Même si les cinéphiles que nous sommes rechignent à l’admettre, la « Série TV » contemporaine est bel et bien devenu un Art rivalisant – sinon encore en qualité artistique – mais tout au moins en importance dans la vie des gens (oui !) dans peine avec le Cinéma. On peut même pousser l’argument une étape plus loin en affirmant que, à la fois moins embarrassée par les ambitions artistiques de ses « auteurs » et moins paralysée par des enjeux financiers de ses producteurs, enjeux qui ont peu à peu pris le pas sur les autres considérations, la Série TV contemporaine s’est emparée de thèmes actuels plus vivaces. Et / ou se permet un travail de fond sur le « sens » que peu de films du XXIe siècle semblent avoir le courage de faire…

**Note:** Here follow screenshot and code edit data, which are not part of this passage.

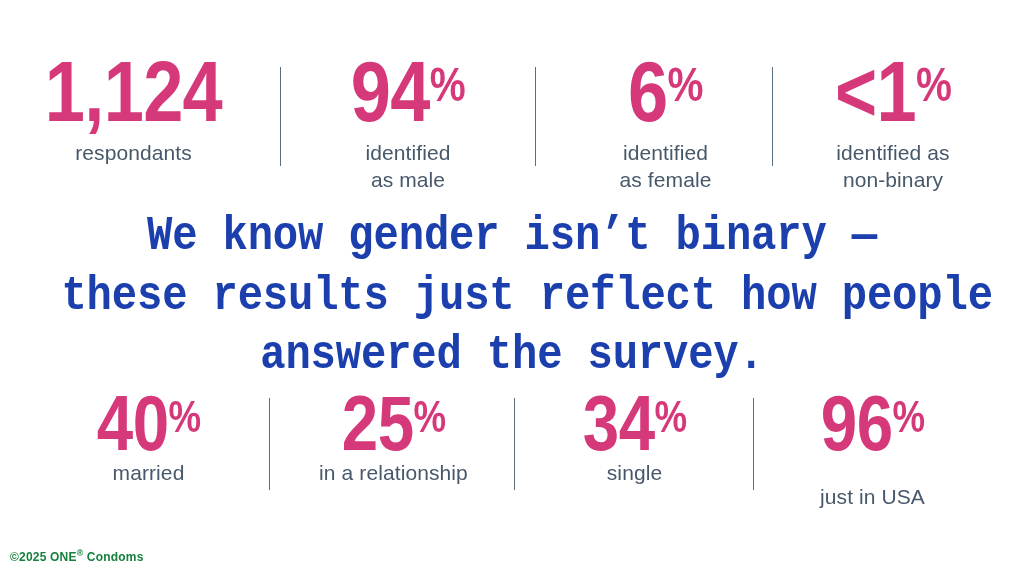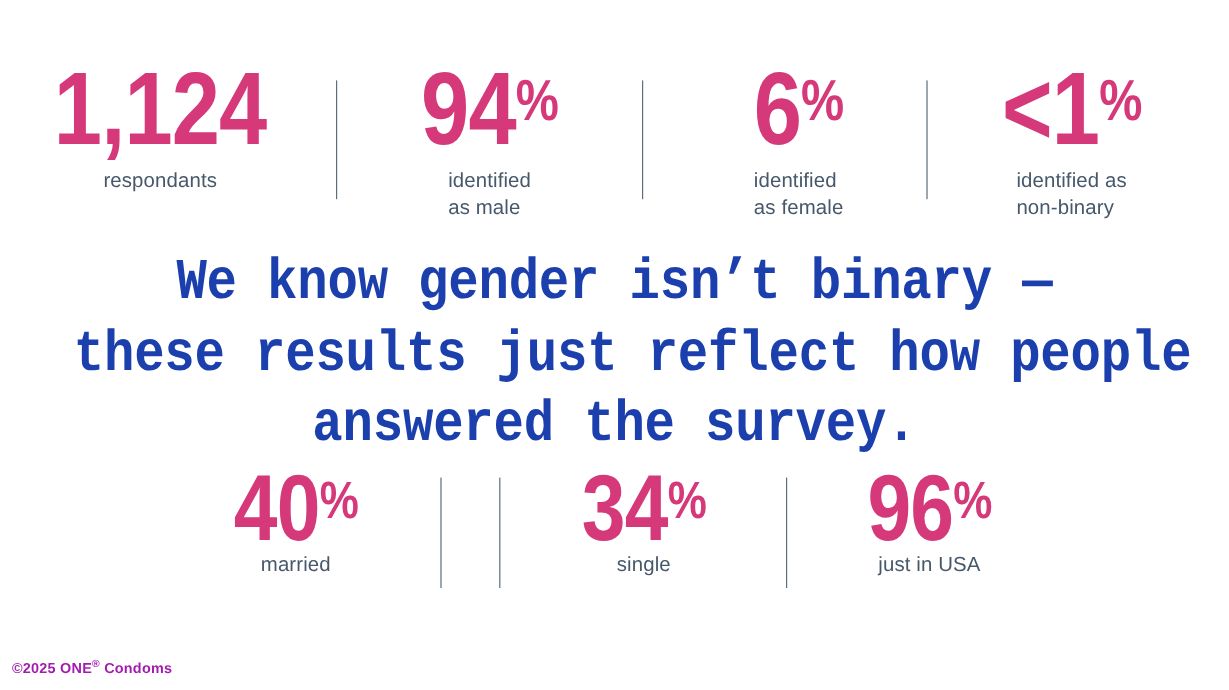--- a/index.html
+++ b/index.html
@@ -74,23 +74,23 @@
   .stat-value .pct {
     font-size: 0.56em;
     vertical-align: baseline;
     position: relative;
     top: -0.42em;
     letter-spacing: -0.02em;
   }
 
   .stat-label {
     color: #47586a;
-    font-size: 17px;
+    font-size: 21px;
     line-height: 1.27;
-    text-align: left;
+    text-align: center;
     font-weight: 400;
     white-space: pre-line;
     letter-spacing: 0.1px;
   }
 
   .stat-row-top .stat-label {
     margin-top: 9px;
   }
 
   .stat-row-bottom .stat-label {
@@ -121,21 +121,21 @@
   .tb-3 { width: 230px; }
 
   .gap-t-0 { width: 59px; display: flex; justify-content: center; }
   .gap-t-1 { width: 59px; display: flex; justify-content: center; }
   .gap-t-2 { width: 12px; display: flex; justify-content: center; }
 
   
   .bb-0 { width: 190px; }
   .bb-1 { width: 196px; }
   .bb-2 { width: 196px; }
-  .bb-3 { width: 196px; }
+  .bb-3 { width: 196px; gap: 24px; }
 
   .gap-b-0 { width: 52px; display: flex; justify-content: center; }
   .gap-b-1 { width: 45px; display: flex; justify-content: center; }
   .gap-b-2 { width: 42px; display: flex; justify-content: center; }
 
   
   .headline {
     position: absolute;
     top: 207px;
     left: 0;
@@ -154,21 +154,21 @@
     transform: scaleX(0.88);
     transform-origin: center center;
     white-space: nowrap;
   }
 
   
   .footer {
     position: absolute;
     left: 10px;
     bottom: 11px;
-    color: #a21caf;
+    color: #15803d;
     font-size: 12px;
     font-weight: 600;
     letter-spacing: 0.2px;
   }
 
   .footer sup {
     font-size: 0.72em;
     vertical-align: super;
     line-height: 0;
   }
@@ -227,20 +227,24 @@
 
     <div class="stat-block bb-0">
       <span class="stat-value"><span>40</span><span class="pct">%</span></span>
       <span class="stat-label">married</span>
     </div>
 
     <div class="gap-b-0">
       <div class="divider"></div>
     </div>
 
+    <div class="stat-block bb-1">
+      <span class="stat-value"><span>25</span><span class="pct">%</span></span>
+      <span class="stat-label">in a relationship</span>
+    </div>
 
     <div class="gap-b-1">
       <div class="divider"></div>
     </div>
 
     <div class="stat-block bb-2">
       <span class="stat-value"><span>34</span><span class="pct">%</span></span>
       <span class="stat-label">single</span>
     </div>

Il est donc triste de voir la pauvreté – en quantité comme en quantité – de la critique « institutionnelle » sur un Art aussi nouveau, aussi fécond, aussi décalé aussi vis à vis de l’appareil analytique développé autour du Cinéma traditionnel. Et il est d’autant plus satisfaisant de constater qu’une jeune maison dynamique comme Playlist Society sort un essai comme ce The Leftovers – Le Troisième Côté du Miroir, s’attaquant à l’exploration des thèmes de la fameuse série de Damon Lindelof… qui se prête évidemment parfaitement à un tel exercice de par sa complexité et la confusion qu’elle a pu créé dans l’esprit de ses téléspectateurs, qu’ils soient fans ou réfractaires…
Sarah Hatchuel est professeure en études audiovisuelles et a déjà écrit sur les séries télévisées, tandis que Pacôme Thiellement est un écrivain (et vidéaste) ayant déjà publié des ouvrages sur Lost et sur Twin Peaks : l’un des intérêts de ce Troisième Côté du Miroir est bien entendu d’avoir été écrit à quatre mains, et d’être peuplé d’intuitions – car The Leftovers offre très peu de certitudes – qui n’ont pu naître que dans l’échange entre ses deux auteurs, et la mise en commun de connaissances finalement assez disparates. Ainsi, les passages les plus excitants du livre sont ceux dissertant sur l’ismaélisme et l’Ordre des Assassins comme référence à « l’Internationale des Assassins » de la série, ou au fonctionnement de la fin dans les pièces de Shakespeare comme modèle ayant servi à la construction des derniers épisodes de « The Leftovers » !
A l’inverse, là où Hatchuel et Thiellement patinent littéralement, c’est pour dégager de vrais thèmes dans les 3 saisons, chacune partant en fait dans une direction différente, et en particulier la dernière, dont l’absurdité frôle le processus d’auto-destruction. Même en cherchant à toit prix des correspondances, des échos entre les scènes, la mise à jour d’un véritable sens « profond », « caché », s’avère extrêmement difficile (ce qui exactement ce que les contempteurs du travail de Lindelof lui reprochent), et cet échec – reconnu par les auteurs avec une grande honnêteté – frustrera forcément le lecteur à la recherche de « la lumière » dans ses pages. Mieux vaut donc se régaler de la mise en perspective de The Leftovers par rapport à Lost, dont on nous expliquera ici combien elle la complète, la corrige et la contredit à la fois… Et de réfléchir aux oppositions du travail de Lindelof vis à vis de celui de Lynch dans Twin Peaks ou dans Lost Highway…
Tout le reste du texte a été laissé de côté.